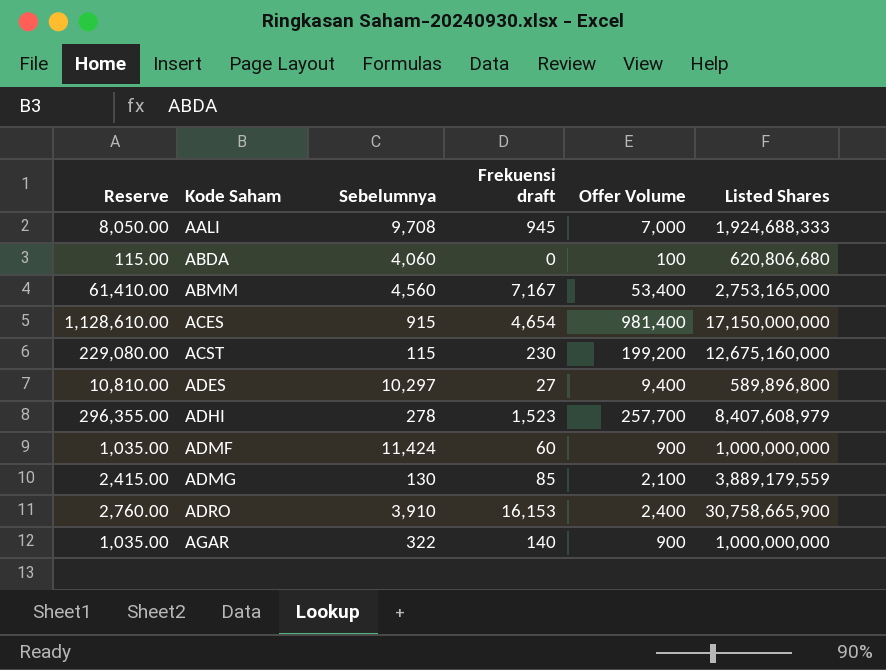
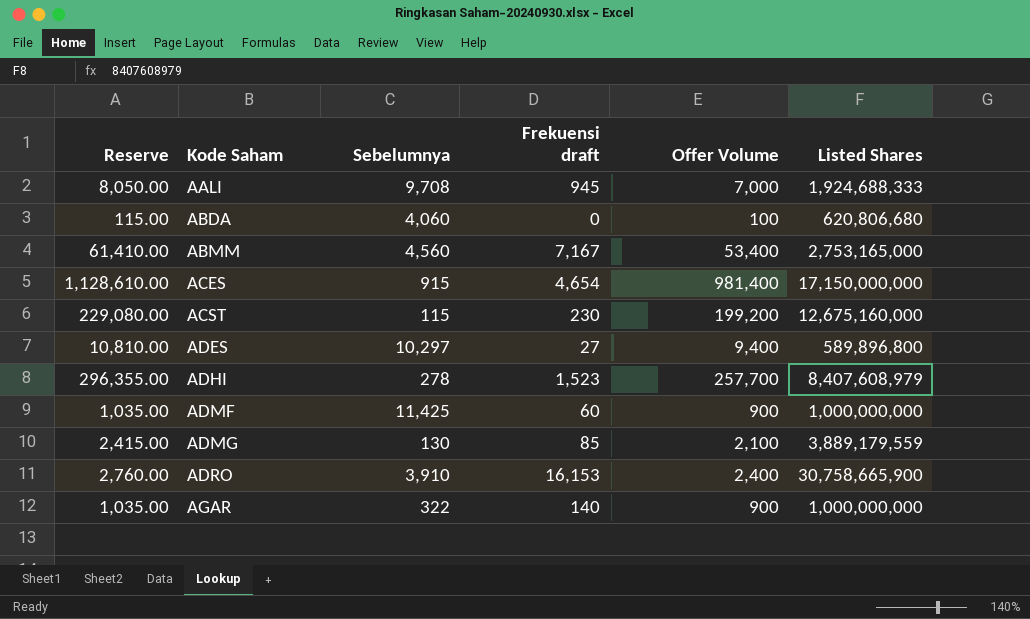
ADMF | Sebelumnya: 11,424 -> 11,425

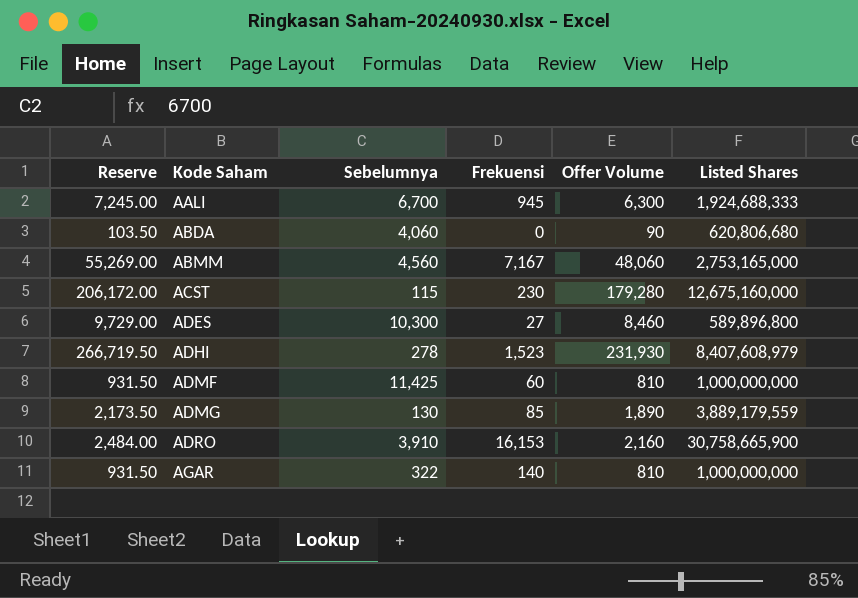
column name: Frekuensi draft -> Frekuensi
row ACES: 1,128,610.00 | 915 | 4,654 | 981,400 | 17,150,000,000 -> none
AALI | Reserve: 8,050.00 -> 7,245.00
AALI | Sebelumnya: 9,708 -> 6,700
AALI | Offer Volume: 7,000 -> 6,300
ABDA | Reserve: 115.00 -> 103.50
ABDA | Offer Volume: 100 -> 90
ABMM | Reserve: 61,410.00 -> 55,269.00
ABMM | Offer Volume: 53,400 -> 48,060
ACST | Reserve: 229,080.00 -> 206,172.00
ACST | Offer Volume: 199,200 -> 179,280
ADES | Reserve: 10,810.00 -> 9,729.00
ADES | Sebelumnya: 10,297 -> 10,300
ADES | Offer Volume: 9,400 -> 8,460
ADHI | Reserve: 296,355.00 -> 266,719.50
ADHI | Offer Volume: 257,700 -> 231,930
ADMF | Reserve: 1,035.00 -> 931.50
ADMF | Offer Volume: 900 -> 810
ADMG | Reserve: 2,415.00 -> 2,173.50
ADMG | Offer Volume: 2,100 -> 1,890
ADRO | Reserve: 2,760.00 -> 2,484.00
ADRO | Offer Volume: 2,400 -> 2,160
AGAR | Reserve: 1,035.00 -> 931.50
AGAR | Offer Volume: 900 -> 810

• • • • •

■ **What is expected**
Each record is to be written out exactly. No picture goes in.

■ **Exercise answer**
ADMF | Sebelumnya: 11,424 -> 11,425

column name: Frekuensi draft -> Frekuensi
row ACES: 1,128,610.00 | 915 | 4,654 | 981,400 | 17,150,000,000 -> none
AALI | Reserve: 8,050.00 -> 7,245.00
AALI | Sebelumnya: 9,708 -> 6,700
AALI | Offer Volume: 7,000 -> 6,300
ABDA | Reserve: 115.00 -> 103.50
ABDA | Offer Volume: 100 -> 90
ABMM | Reserve: 61,410.00 -> 55,269.00
ABMM | Offer Volume: 53,400 -> 48,060
ACST | Reserve: 229,080.00 -> 206,172.00
ACST | Offer Volume: 199,200 -> 179,280
ADES | Reserve: 10,810.00 -> 9,729.00
ADES | Sebelumnya: 10,297 -> 10,300
ADES | Offer Volume: 9,400 -> 8,460
ADHI | Reserve: 296,355.00 -> 266,719.50
ADHI | Offer Volume: 257,700 -> 231,930
ADMF | Reserve: 1,035.00 -> 931.50
ADMF | Offer Volume: 900 -> 810
ADMG | Reserve: 2,415.00 -> 2,173.50
ADMG | Offer Volume: 2,100 -> 1,890
ADRO | Reserve: 2,760.00 -> 2,484.00
ADRO | Offer Volume: 2,400 -> 2,160
AGAR | Reserve: 1,035.00 -> 931.50
AGAR | Offer Volume: 900 -> 810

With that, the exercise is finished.